▶ [EXERCISE AIM]
Your answer should hold exactly the lines below from the line with "margin: 0 0" through the line with "html: none ->", both included, and no pictures at all.

(EXERCISE MATERIAL Opens)

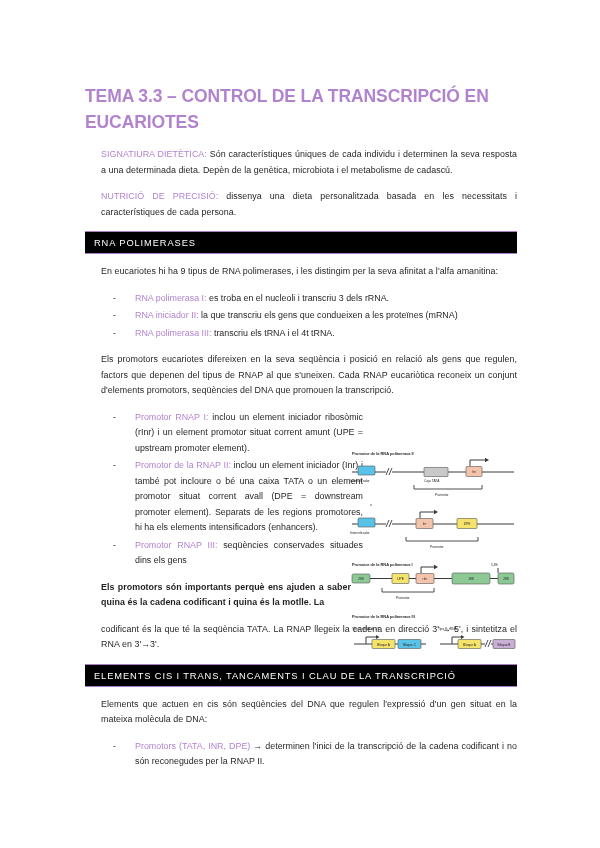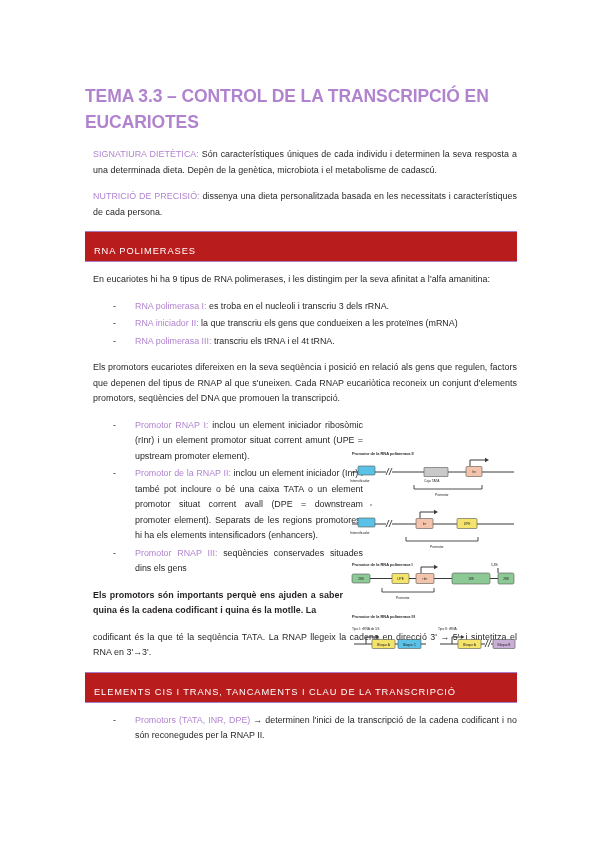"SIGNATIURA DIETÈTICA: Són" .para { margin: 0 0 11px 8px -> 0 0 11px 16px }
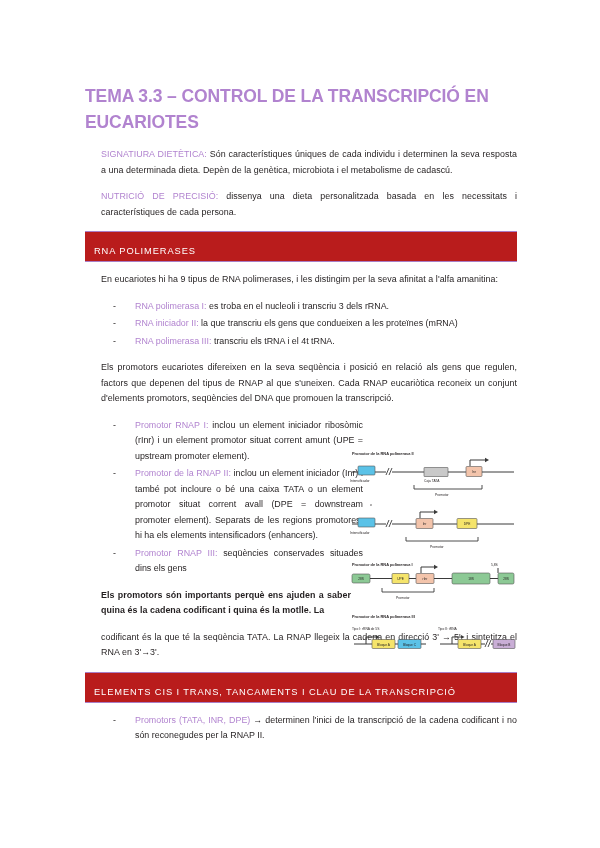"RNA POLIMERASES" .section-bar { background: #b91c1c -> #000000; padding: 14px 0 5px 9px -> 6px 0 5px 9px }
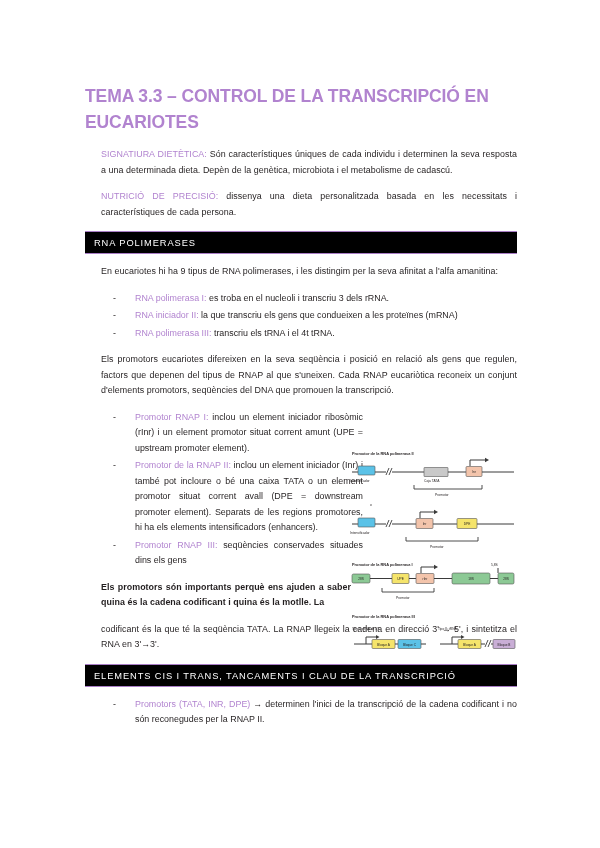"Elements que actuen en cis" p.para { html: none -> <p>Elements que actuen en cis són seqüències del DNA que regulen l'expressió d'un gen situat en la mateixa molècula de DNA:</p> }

(EXERCISE MATERIAL Closes)
(EXERCISE MATERIAL Opens)

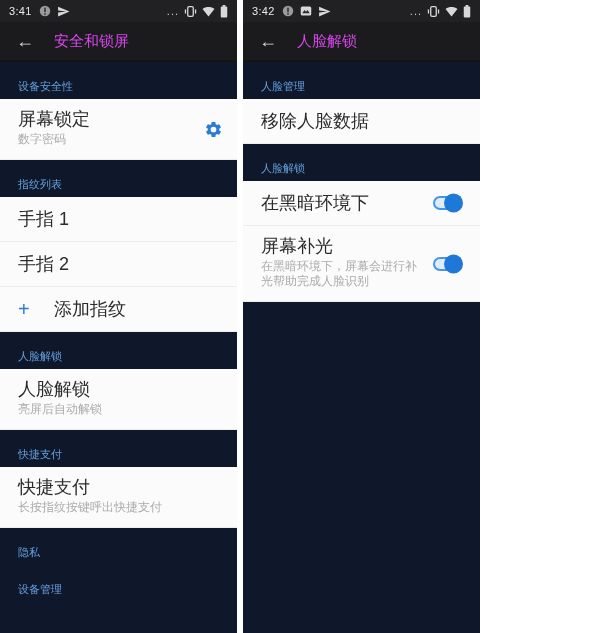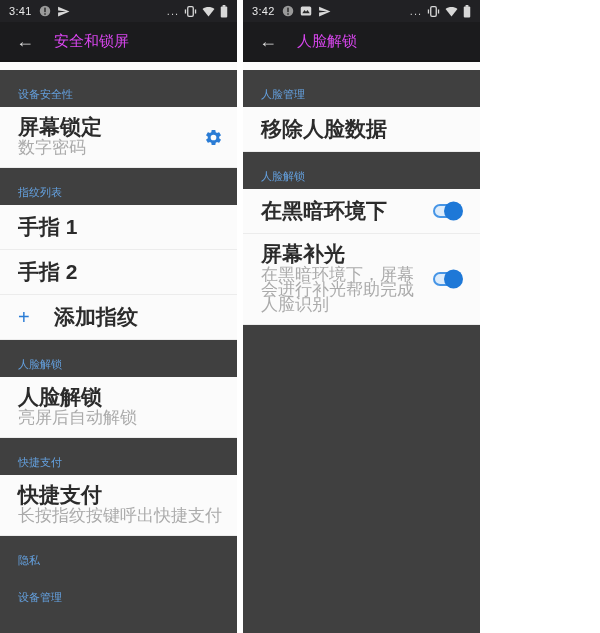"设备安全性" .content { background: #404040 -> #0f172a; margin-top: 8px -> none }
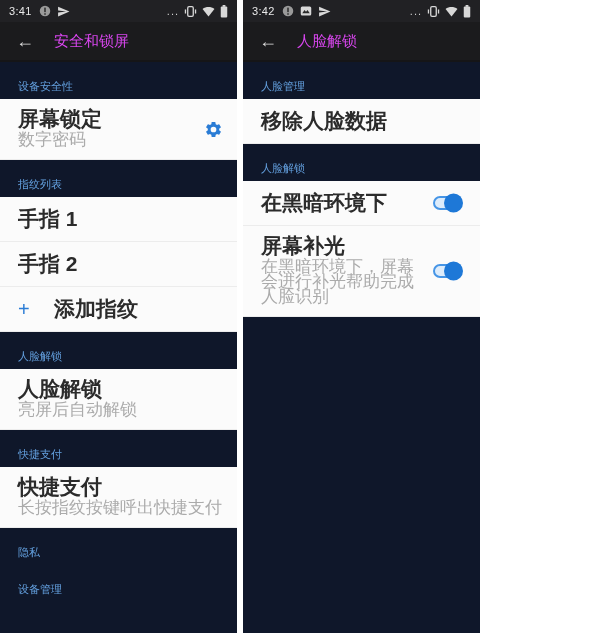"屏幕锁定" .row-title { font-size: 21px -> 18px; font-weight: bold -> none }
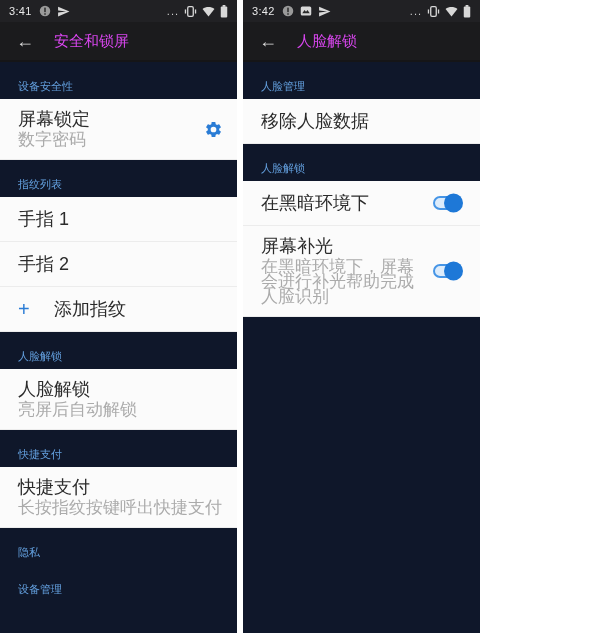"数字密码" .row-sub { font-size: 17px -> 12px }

(EXERCISE MATERIAL Closes)

▶ [WRITTEN REPLY]
"SIGNATIURA DIETÈTICA: Són" .para { margin: 0 0 11px 8px -> 0 0 11px 16px }
"RNA POLIMERASES" .section-bar { background: #b91c1c -> #000000; padding: 14px 0 5px 9px -> 6px 0 5px 9px }
"Elements que actuen en cis" p.para { html: none -> <p>Elements que actuen en cis són seqüències del DNA que regulen l'expressió d'un gen situat en la mateixa molècula de DNA:</p> }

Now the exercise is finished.